• What the task asks
For the lines from the one with "total: 2934.40 -> 2917.65" to the end of the listing below, both ends included, give an exact copy and nothing more. Do not copy pictures.

*** Begin section ***

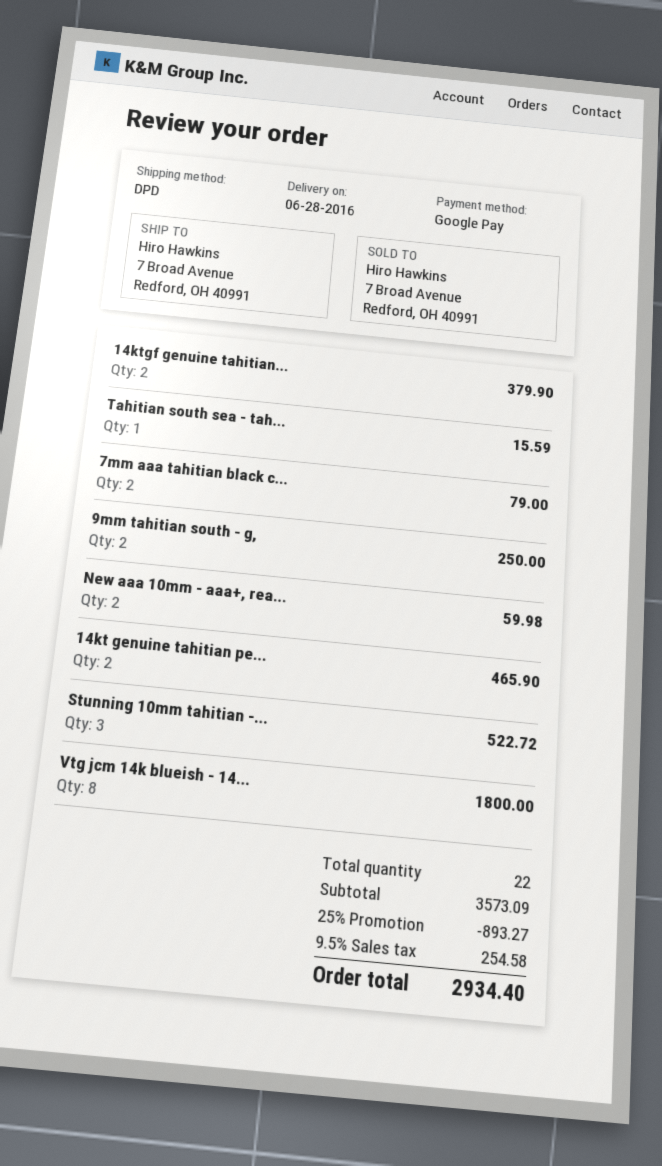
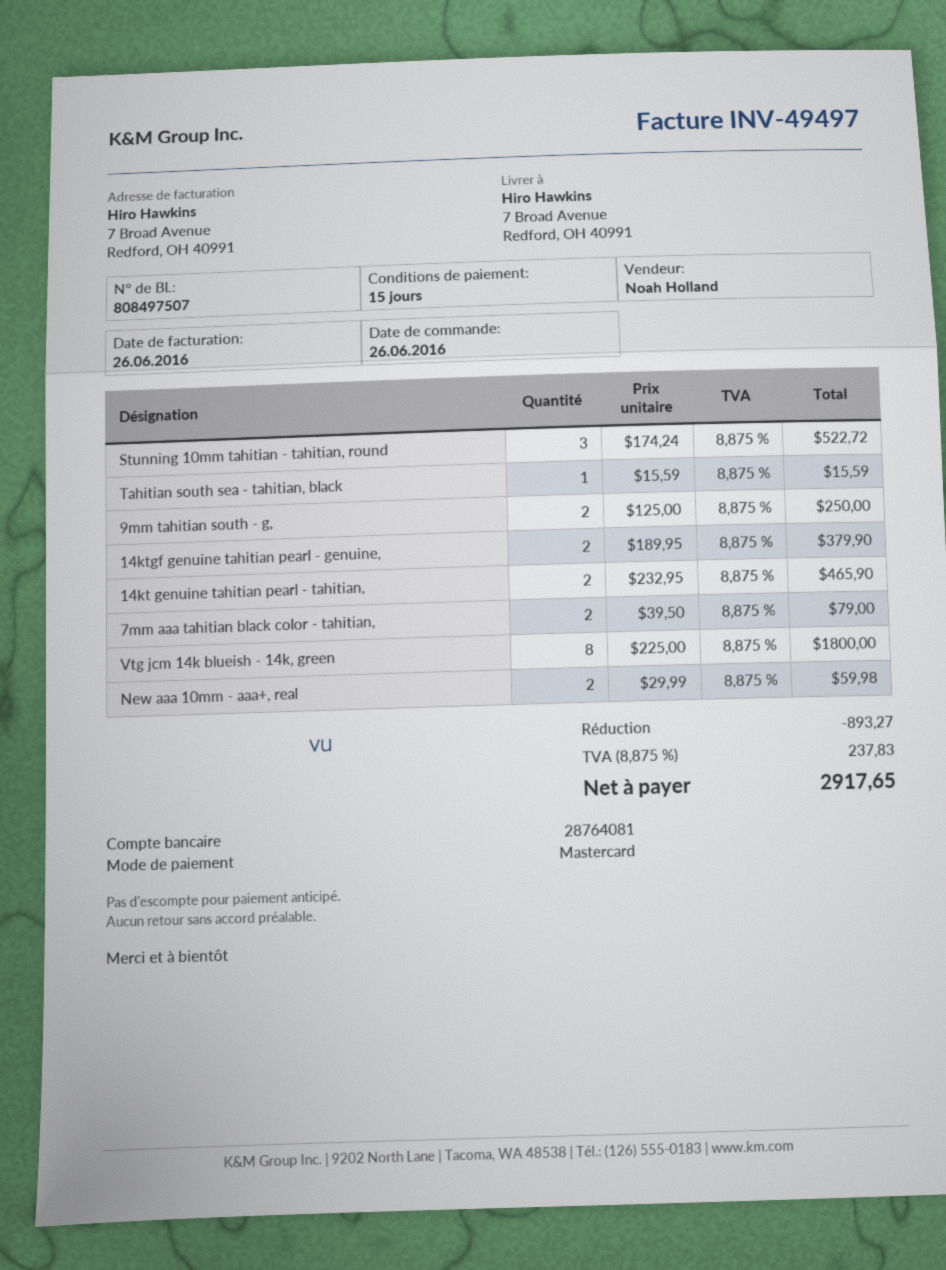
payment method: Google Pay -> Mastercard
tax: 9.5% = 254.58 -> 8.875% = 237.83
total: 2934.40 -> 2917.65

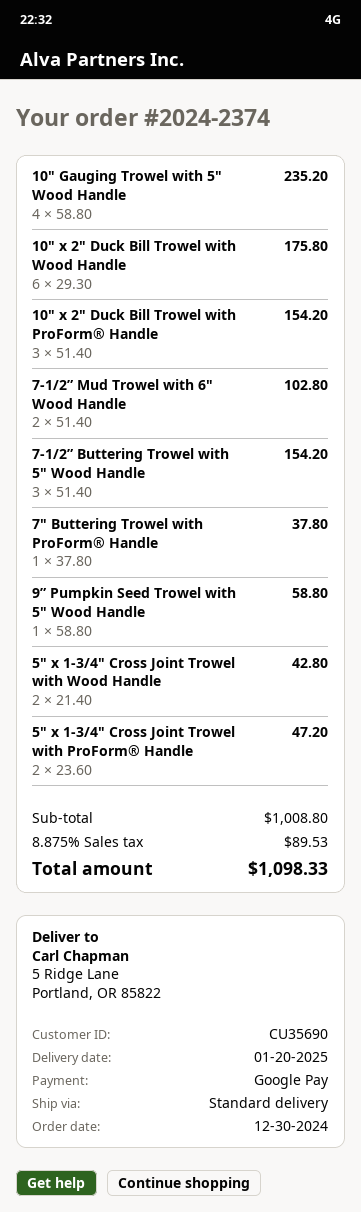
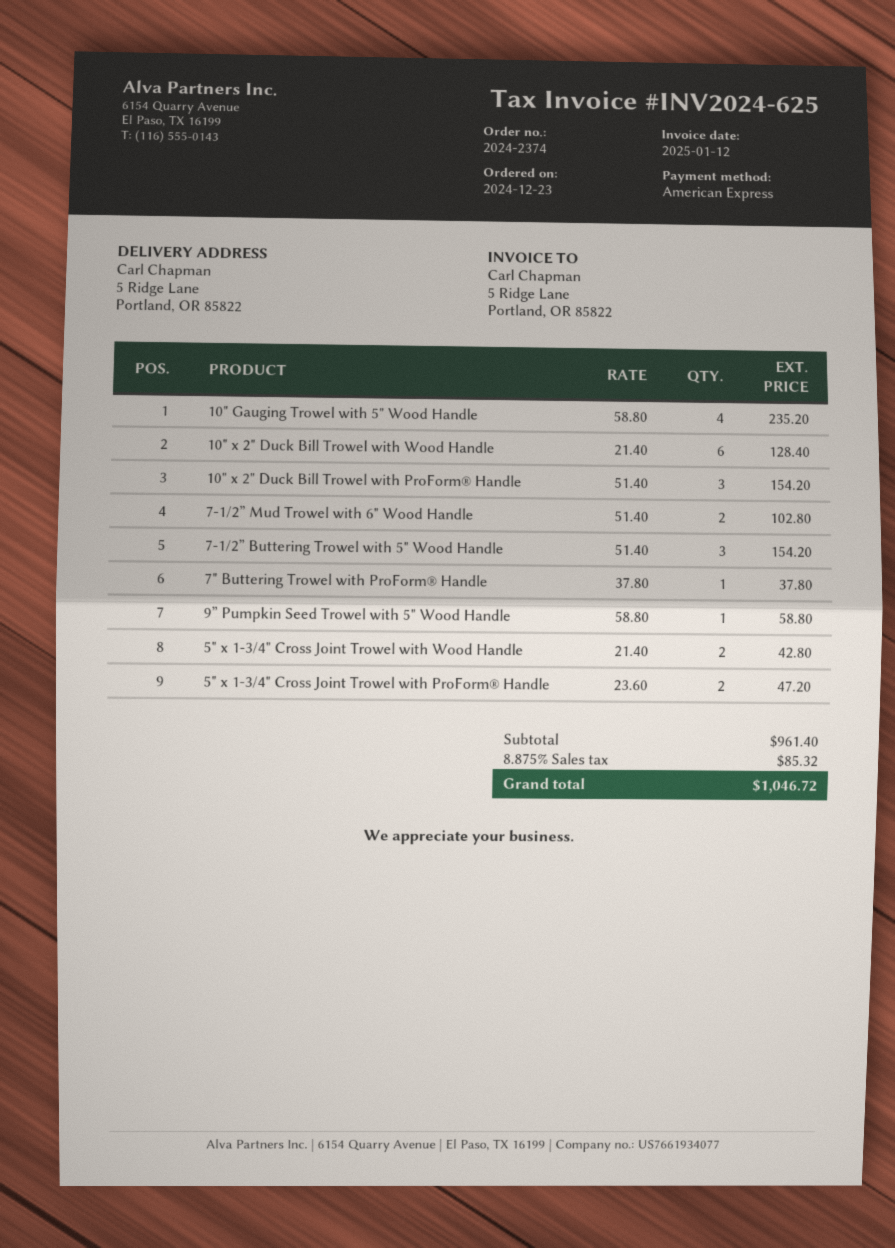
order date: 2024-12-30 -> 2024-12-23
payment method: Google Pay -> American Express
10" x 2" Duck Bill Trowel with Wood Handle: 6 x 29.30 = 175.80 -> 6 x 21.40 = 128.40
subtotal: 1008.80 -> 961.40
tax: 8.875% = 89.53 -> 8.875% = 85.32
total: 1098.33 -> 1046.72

*** End section ***

• Finished exercise
total: 2934.40 -> 2917.65

order date: 2024-12-30 -> 2024-12-23
payment method: Google Pay -> American Express
10" x 2" Duck Bill Trowel with Wood Handle: 6 x 29.30 = 175.80 -> 6 x 21.40 = 128.40
subtotal: 1008.80 -> 961.40
tax: 8.875% = 89.53 -> 8.875% = 85.32
total: 1098.33 -> 1046.72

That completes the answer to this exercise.